On Friday, Minister of Natural Resources Raphael Trotman told Guyana Chronicle that Guyana “is as ready as it can be” for first oil.
Trotman said that he was “euphoric” about the oil sector’s advancement from first oil onward.
Liza Destiny, Guyana’s first FPSO set to operate at the Liza Phase 1 Development, arrived in September this year in the Stabroek Block, some three weeks ahead of schedule. The vessel is twice the length of the Providence Stadium; half the width of the Georgetown Cricket Ground; has the depth of the Kingston Lighthouse and the capacity to store some 1.6 million barrels of oil.
In March this year, the Guyana Office for Investments (Go-Invest) commenced training exporters ahead of first oil.
Go-Invest first started its drive to help businesses, with a seminar on oil and gas last year. The seminar helped businesses to understand what they have to do in order to be prepared to contribute to the sector.

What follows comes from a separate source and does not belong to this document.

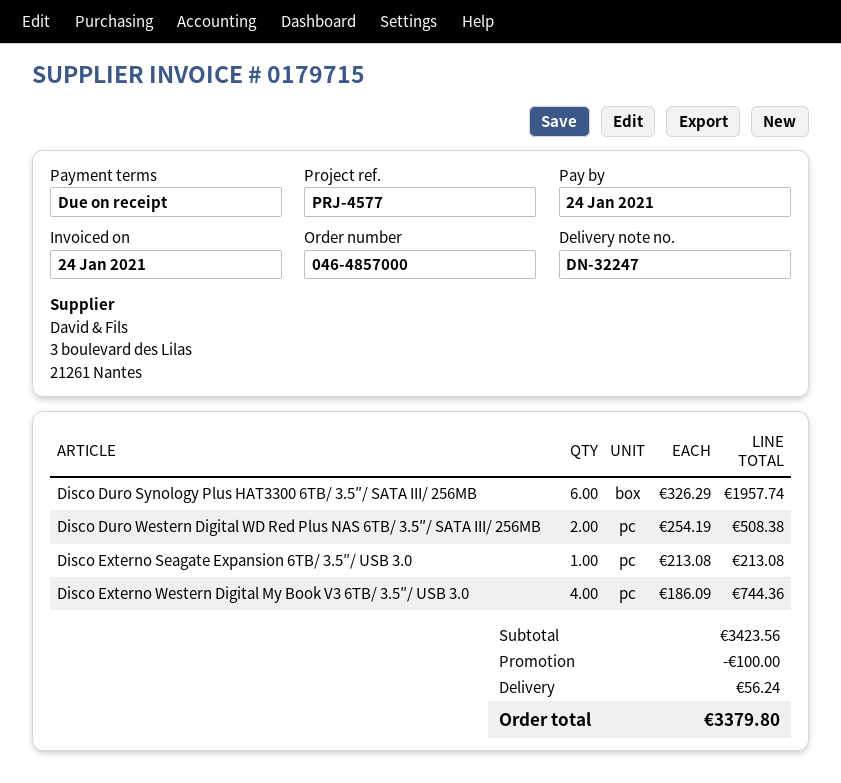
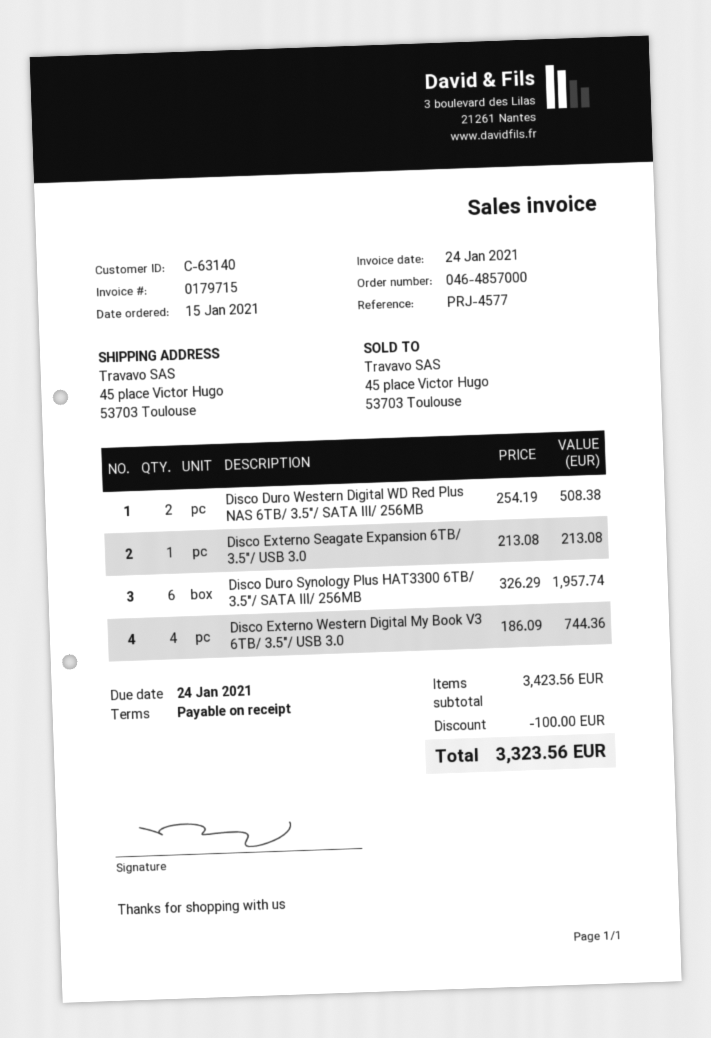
shipping: 56.24 -> none
total: 3379.80 -> 3323.56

“We want to ensure that Guyanese are part of the development,” said Chief Executive Officer of Go-Invest, Owen Verwey, during a press conference in March.
A number of local companies have been working to attain ISO certification in the face of Guyana’s impending oil boom. Many corporate entities have been benefitting from coaching provided by the Centre for Local Business Development.
The centre is an ExxonMobil-funded effort to help local firms learn about opportunities in the oil-and-gas sector, increase their competitiveness through training and capacity-building, and eventually join the oil production supply chain.